The BBC has announced that an unpredictable outbreak of murder, suicide, accidental death, lethal machinery malfunction, alien abduction and Ebola will hit Ambridge, leading to a veritable genocide of characters from The Archers. This, the corporation added, is the result of an initiative to keep listeners tuning in to the familiar speech service, rather than turning to commercially-backed podcasts. At least one Ambridge resident a week will be dying in order to protect listening figures and safeguard jobs at BBC Birmingham.
‘I used exactly the same technique in 1955 when commercial TV was launched,’ recalled Radio 4 controller Geraldine Smythe. ‘Grace Archer was struck by lightning in the Monday episode, then on Tuesday the ambulance that carried her to Felpersham General Hospital was hit by a speeding police car and written off. On the Wednesday the casualty ward was engulfed in flames.’

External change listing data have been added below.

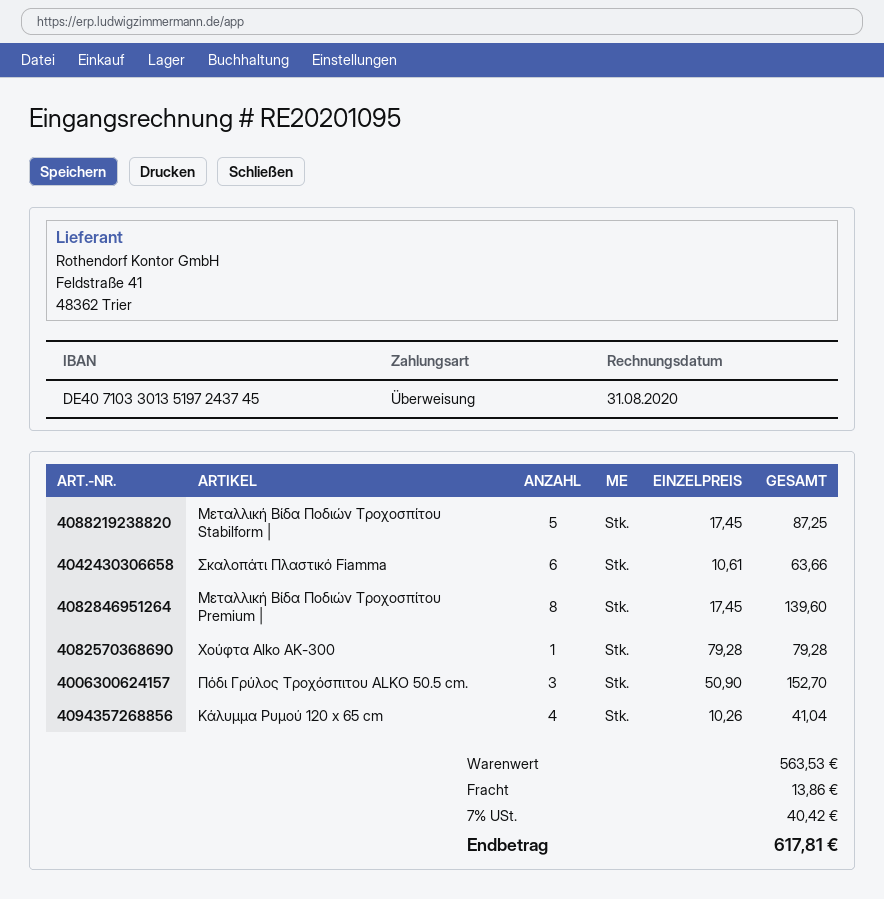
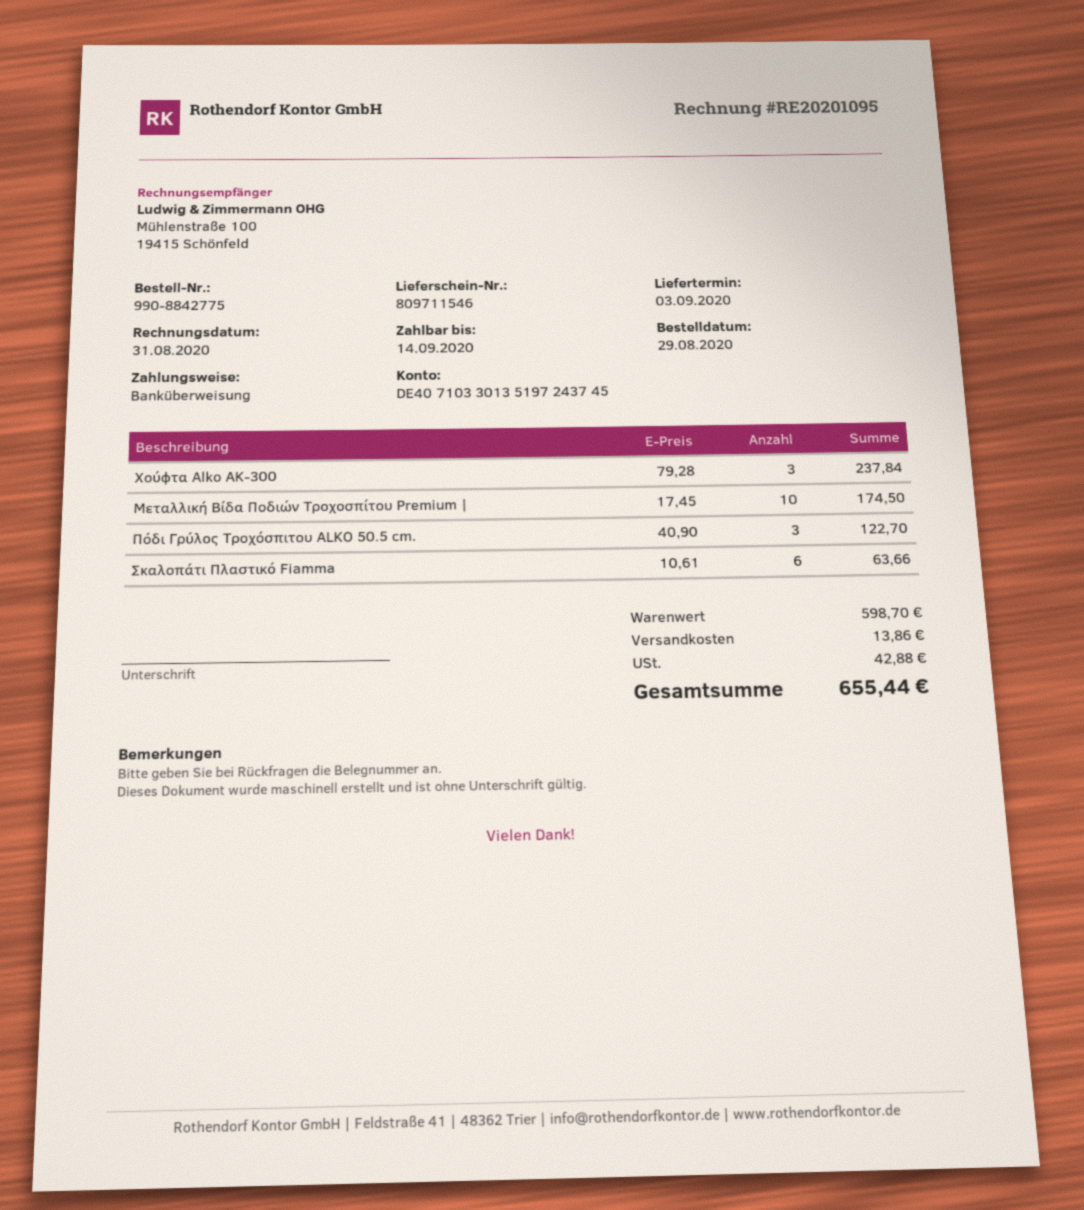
Μεταλλική Βίδα Ποδιών Τροχοσπίτου Stabilform |: 5 x 17.45 = 87.25 -> none
Μεταλλική Βίδα Ποδιών Τροχοσπίτου Premium |: 8 x 17.45 = 139.60 -> 10 x 17.45 = 174.50
Xούφτα Alko AK-300: 1 x 79.28 = 79.28 -> 3 x 79.28 = 237.84
Πόδι Γρύλος Τροχόσπιτου ΑLKO 50.5 cm.: 3 x 50.90 = 152.70 -> 3 x 40.90 = 122.70
Κάλυμμα Ρυμού 120 x 65 cm: 4 x 10.26 = 41.04 -> none
subtotal: 563.53 -> 598.70
tax: 40.42 -> 42.88
total: 617.81 -> 655.44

Grace managed to survive all of this, only to choke to death on a meringue sent in by a grateful listener on the Thursday. The Friday funeral attracted 21 billion listeners and Parliament had to be suspended. As a result the launch of ITV that same week was a damp squib.
It is understood that 60 years later the BBC will use the same technique, but the killing will affect more characters over a greater period of time, with Carrie Grundy actually being killed by a podcast. The plot revolves round the much loved farm labourer’s wife tuning in to a ‘rogue’ podcast herself, only to find her headphones emitting a high frequency death ray that causes an agonisingly slow death over three episodes.
‘We aren’t saying this will happen to anyone who listens to a non-BBC podcast,’ said agricultural story editor Mike Smithers. ‘But we would point out that only BBC podcasts have been thoroughly safety checked. So ask yourself before you log on, do you really need to see highlights of Premiership Rugby from three weeks ago? Oh, and Lady
Edith is getting married. So now you don’t need to bother with Downton any more. Do you?’